A randomized, controlled clinical trial was conducted among overweight and obese women experiencing at least 4 UI episodes per week. Women were randomly assigned to a 3-month liquid diet weight reduction program (24 in the immediate intervention group) or a wait-list delayed intervention group (24 in the wait-list control group). Participants in the wait-list control group began the weight reduction program in month 3 of the study. All women were followed for 6 months after completing the weight reduction program.
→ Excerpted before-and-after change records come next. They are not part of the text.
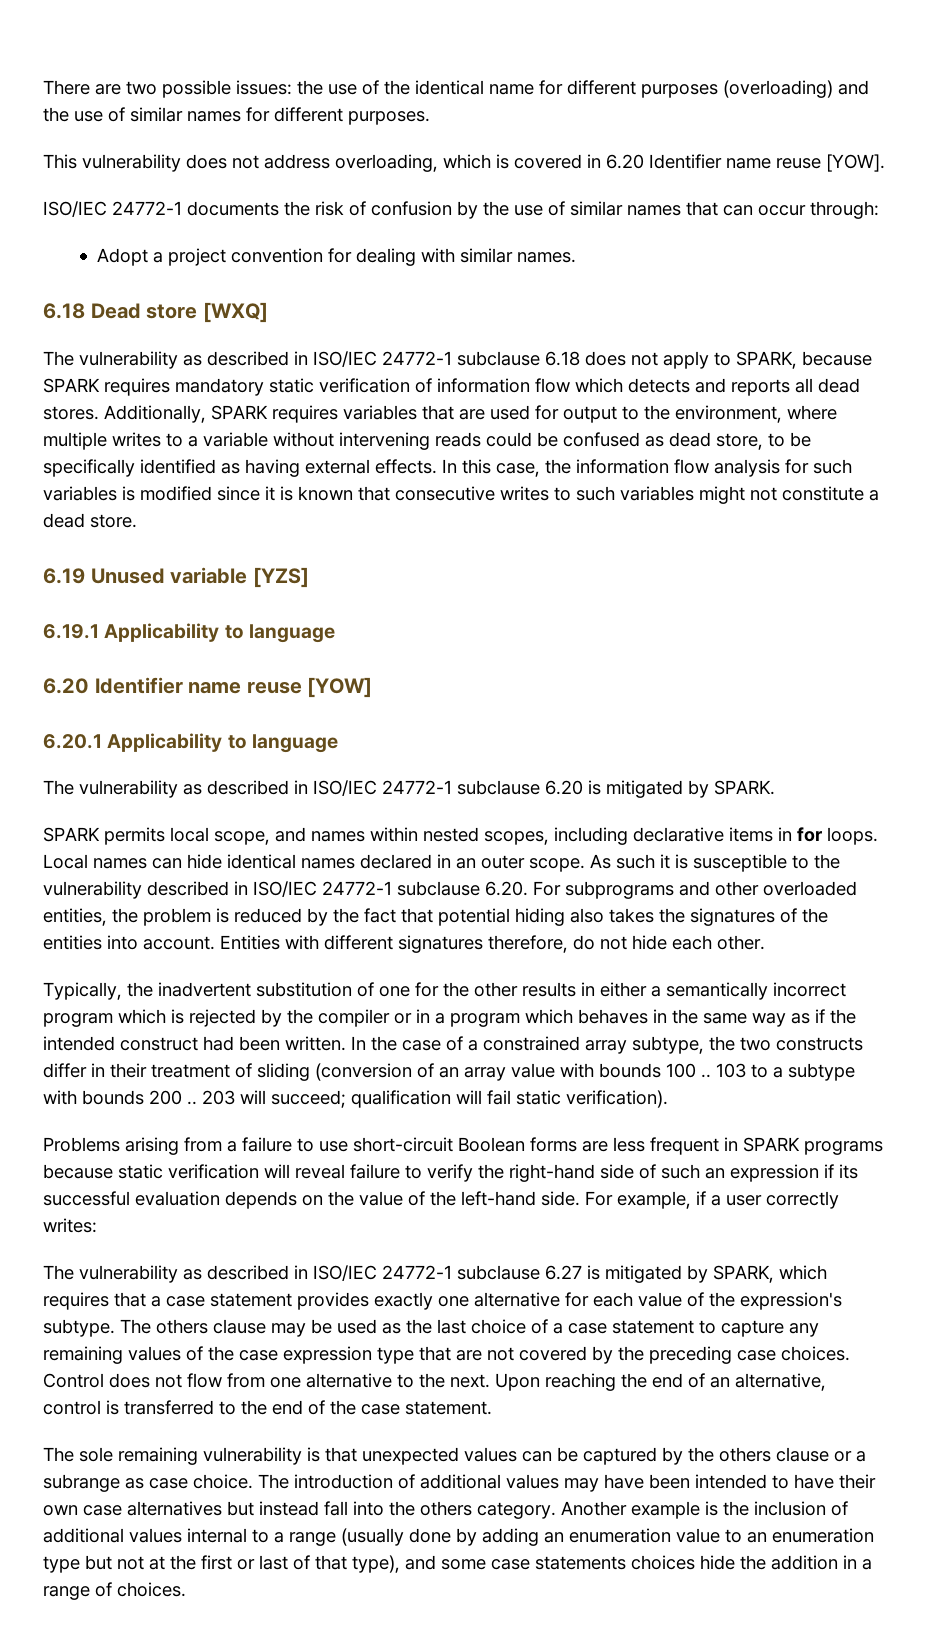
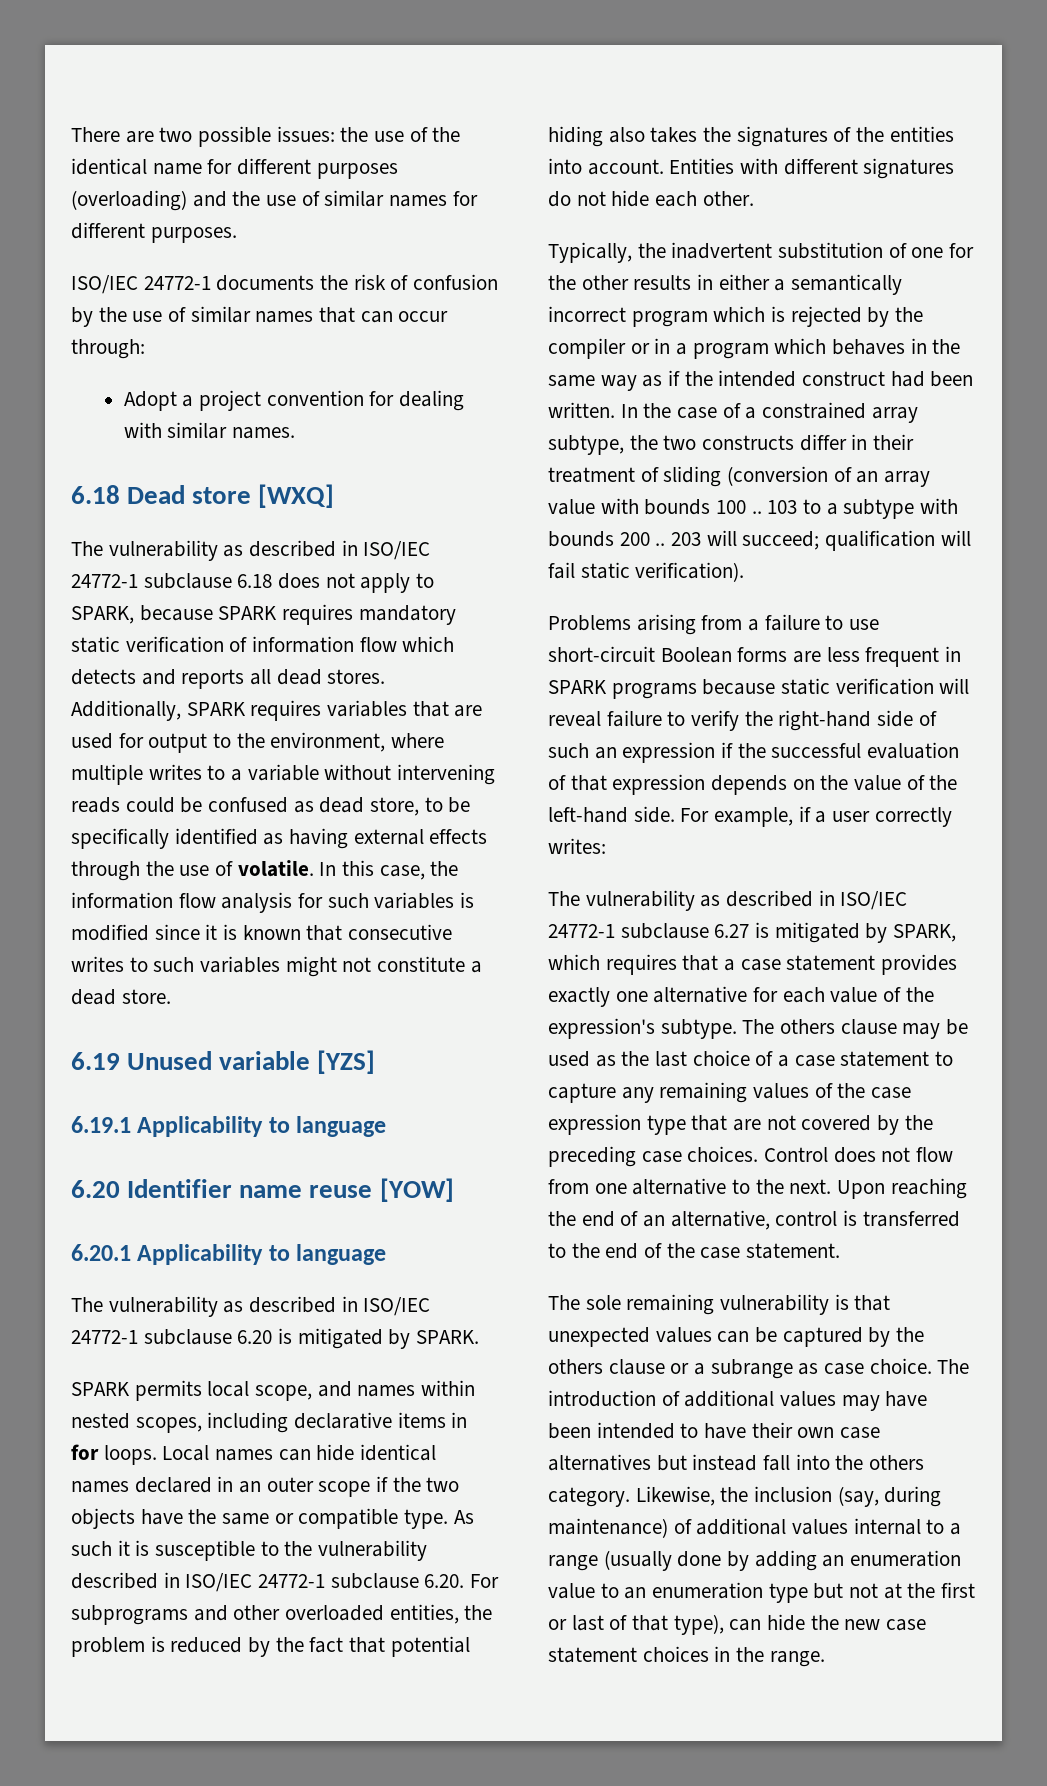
- This vulnerability does not address overloading, which is covered in 6.20 Identifier name reuse [YOW].
- Additionally, SPARK requires variables that are used for output to the environment, where multiple writes to a variable without intervening reads could be confused as dead store, to be specifically identified as having external effects.
+ Additionally, SPARK requires variables that are used for output to the environment, where multiple writes to a variable without intervening reads could be confused as dead store, to be specifically identified as having external effects through the use of volatile.
- Local names can hide identical names declared in an outer scope.
+ Local names can hide identical names declared in an outer scope if the two objects have the same or compatible type.
- Entities with different signatures therefore, do not hide each other.
+ Entities with different signatures do not hide each other.
- Problems arising from a failure to use short-circuit Boolean forms are less frequent in SPARK programs because static verification will reveal failure to verify the right-hand side of such an expression if its successful evaluation depends on the value of the left-hand side.
+ Problems arising from a failure to use short-circuit Boolean forms are less frequent in SPARK programs because static verification will reveal failure to verify the right-hand side of such an expression if the successful evaluation of that expression depends on the value of the left-hand side.
- Another example is the inclusion of additional values internal to a range (usually done by adding an enumeration value to an enumeration type but not at the first or last of that type), and some case statements choices hide the addition in a range of choices.
+ Likewise, the inclusion (say, during maintenance) of additional values internal to a range (usually done by adding an enumeration value to an enumeration type but not at the first or last of that type), can hide the new case statement choices in the range.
Wilcoxon tests were used to compare intergroup differences in change in weekly UI episodes and quality of life scores.
A total of 48 women were randomized and 40 were assessed 3 months after randomization. Median (with 25% to 75% interquartile range [IQR]) baseline age was 52 years (IQR 47 to 59), weight was 97 kg (IQR 87 to 106) and UI episodes were 21 weekly (IQR 11 to 33). Women in the immediate intervention group had a 16 kg (IQR 9 to 20) weight reduction compared with 0 kg (IQR −2 to 2) in the wait-list control group (p <0.0001). The immediate intervention group experienced a 60% reduction (IQR 30% to 89%) in weekly UI episodes compared with 15% (IQR −9% to 25%) in the wait-list control group (p <0.0005) and had greater improvement in quality of life scores. Stress (p =0.003) and urge (p =0.03) incontinent episodes decreased in the immediate intervention vs wait-list control group. Following the weight reduction program the wait-list control group experienced a similar median reduction in weekly UI episodes (71%). Among all 40 women mean weekly UI episodes decreased 54% (95% CI 40% to 69%) after weight reduction and the improvement was maintained for 6 months.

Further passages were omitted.